解决方案It's likely nothing to do with Haskell in particular but the algorithm you're using for the other solutions.
As fibonacci numbers grow quite quickly (they get 1.6x larger on average each step), there's not that many fibonacci numbers less than 40000000000000000000000000000000, probably less than 100.
A computer adding less than 100 numbers of this size (which isn't particularly big) should take microseconds.

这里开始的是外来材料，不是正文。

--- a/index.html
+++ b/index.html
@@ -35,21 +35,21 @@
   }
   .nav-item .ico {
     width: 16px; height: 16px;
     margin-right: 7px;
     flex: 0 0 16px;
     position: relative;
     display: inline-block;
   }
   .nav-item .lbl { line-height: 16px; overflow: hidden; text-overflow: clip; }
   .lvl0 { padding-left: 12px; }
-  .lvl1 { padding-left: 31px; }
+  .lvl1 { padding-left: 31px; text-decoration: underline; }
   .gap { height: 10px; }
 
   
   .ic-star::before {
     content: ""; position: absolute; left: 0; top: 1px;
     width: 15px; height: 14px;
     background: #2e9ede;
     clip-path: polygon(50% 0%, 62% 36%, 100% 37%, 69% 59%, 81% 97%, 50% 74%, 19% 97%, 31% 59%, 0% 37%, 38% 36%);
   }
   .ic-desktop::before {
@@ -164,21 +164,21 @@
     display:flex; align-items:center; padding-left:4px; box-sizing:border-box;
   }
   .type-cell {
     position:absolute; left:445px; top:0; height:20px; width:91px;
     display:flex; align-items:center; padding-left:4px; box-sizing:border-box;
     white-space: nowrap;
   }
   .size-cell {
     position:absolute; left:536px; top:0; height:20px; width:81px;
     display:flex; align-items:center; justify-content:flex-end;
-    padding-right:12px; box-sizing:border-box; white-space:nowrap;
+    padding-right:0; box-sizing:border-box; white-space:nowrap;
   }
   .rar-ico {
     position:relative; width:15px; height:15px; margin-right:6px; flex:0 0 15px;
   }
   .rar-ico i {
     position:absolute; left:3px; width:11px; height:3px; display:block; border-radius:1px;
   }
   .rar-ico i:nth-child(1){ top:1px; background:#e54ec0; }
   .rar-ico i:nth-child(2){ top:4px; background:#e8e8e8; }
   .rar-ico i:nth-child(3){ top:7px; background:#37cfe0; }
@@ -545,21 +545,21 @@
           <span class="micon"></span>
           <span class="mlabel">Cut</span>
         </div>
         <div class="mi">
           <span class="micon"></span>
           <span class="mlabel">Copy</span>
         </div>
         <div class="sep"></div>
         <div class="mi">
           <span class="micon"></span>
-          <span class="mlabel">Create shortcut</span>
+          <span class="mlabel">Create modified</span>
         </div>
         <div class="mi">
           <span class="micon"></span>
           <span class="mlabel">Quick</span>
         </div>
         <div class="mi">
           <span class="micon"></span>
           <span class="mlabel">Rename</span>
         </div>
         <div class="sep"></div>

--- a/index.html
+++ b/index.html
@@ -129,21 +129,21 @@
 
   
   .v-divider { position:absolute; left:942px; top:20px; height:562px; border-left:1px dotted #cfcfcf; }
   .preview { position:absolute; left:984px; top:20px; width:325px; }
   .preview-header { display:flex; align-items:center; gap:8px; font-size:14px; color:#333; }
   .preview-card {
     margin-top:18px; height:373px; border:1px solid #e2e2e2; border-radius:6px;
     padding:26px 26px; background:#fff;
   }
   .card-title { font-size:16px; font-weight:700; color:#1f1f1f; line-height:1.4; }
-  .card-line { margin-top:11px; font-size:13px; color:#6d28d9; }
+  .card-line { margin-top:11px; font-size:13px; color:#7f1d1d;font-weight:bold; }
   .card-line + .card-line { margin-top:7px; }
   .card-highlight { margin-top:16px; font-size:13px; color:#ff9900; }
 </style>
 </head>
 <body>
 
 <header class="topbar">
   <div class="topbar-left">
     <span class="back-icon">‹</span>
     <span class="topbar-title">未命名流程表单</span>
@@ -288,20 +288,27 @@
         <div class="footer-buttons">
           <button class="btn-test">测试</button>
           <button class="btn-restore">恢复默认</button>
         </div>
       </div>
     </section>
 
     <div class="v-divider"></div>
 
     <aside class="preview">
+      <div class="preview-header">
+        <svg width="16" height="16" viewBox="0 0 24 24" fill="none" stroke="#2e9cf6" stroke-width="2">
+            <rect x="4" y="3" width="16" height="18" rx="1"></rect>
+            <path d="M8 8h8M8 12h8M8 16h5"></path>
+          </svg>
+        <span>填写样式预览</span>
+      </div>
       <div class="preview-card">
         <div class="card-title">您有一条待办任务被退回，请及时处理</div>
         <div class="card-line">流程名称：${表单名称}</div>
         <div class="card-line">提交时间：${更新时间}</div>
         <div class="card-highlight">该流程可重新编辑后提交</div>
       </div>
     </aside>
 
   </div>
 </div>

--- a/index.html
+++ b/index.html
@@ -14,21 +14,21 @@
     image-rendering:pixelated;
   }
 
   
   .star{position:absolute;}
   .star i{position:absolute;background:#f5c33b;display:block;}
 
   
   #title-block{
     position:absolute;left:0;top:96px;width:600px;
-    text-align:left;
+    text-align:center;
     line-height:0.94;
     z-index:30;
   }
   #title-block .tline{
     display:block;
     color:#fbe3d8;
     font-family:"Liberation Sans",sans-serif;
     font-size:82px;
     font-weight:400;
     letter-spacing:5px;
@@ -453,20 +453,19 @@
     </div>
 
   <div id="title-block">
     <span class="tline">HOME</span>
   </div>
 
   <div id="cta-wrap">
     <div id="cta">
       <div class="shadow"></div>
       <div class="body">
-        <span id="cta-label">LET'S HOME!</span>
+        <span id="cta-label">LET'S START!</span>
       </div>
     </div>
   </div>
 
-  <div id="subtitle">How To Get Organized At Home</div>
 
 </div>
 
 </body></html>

I'm not sure what your other implementations look like, but a common mistake is to write the Fibonacci function like this:
fib 0 = 0 fib 1 = 1 fib n = fib (n-1) + fib (n-2)This is terrible, as
fib ncallsfib (n-1), which then callsfib (n-2), and returns the answer tofib n. But then you have to go an calculatefib (n-2)again because you haven't saved the answer.A better implementation of
fibin Haskell (or indeed any other language) is like the following:fib 0 = 0 fib n = fib' 0 1 n fib' _ curr 1 = curr fib' last curr n = fib' curr (last+curr) (n-1)Notice that each
fib'call only makes one recursive all, not two. What I've written above is roughly what0 : 1 : zipWith (+) fibs (tail fibs)is doing, but the above code is a bit messier but probably also easier to translate into other languages.这篇关于Haskell如何即时计算这个庞大的数字?的文章就介绍到这了,希望我们推荐的答案对大家有所帮助,也希望大家多多支持IT屋!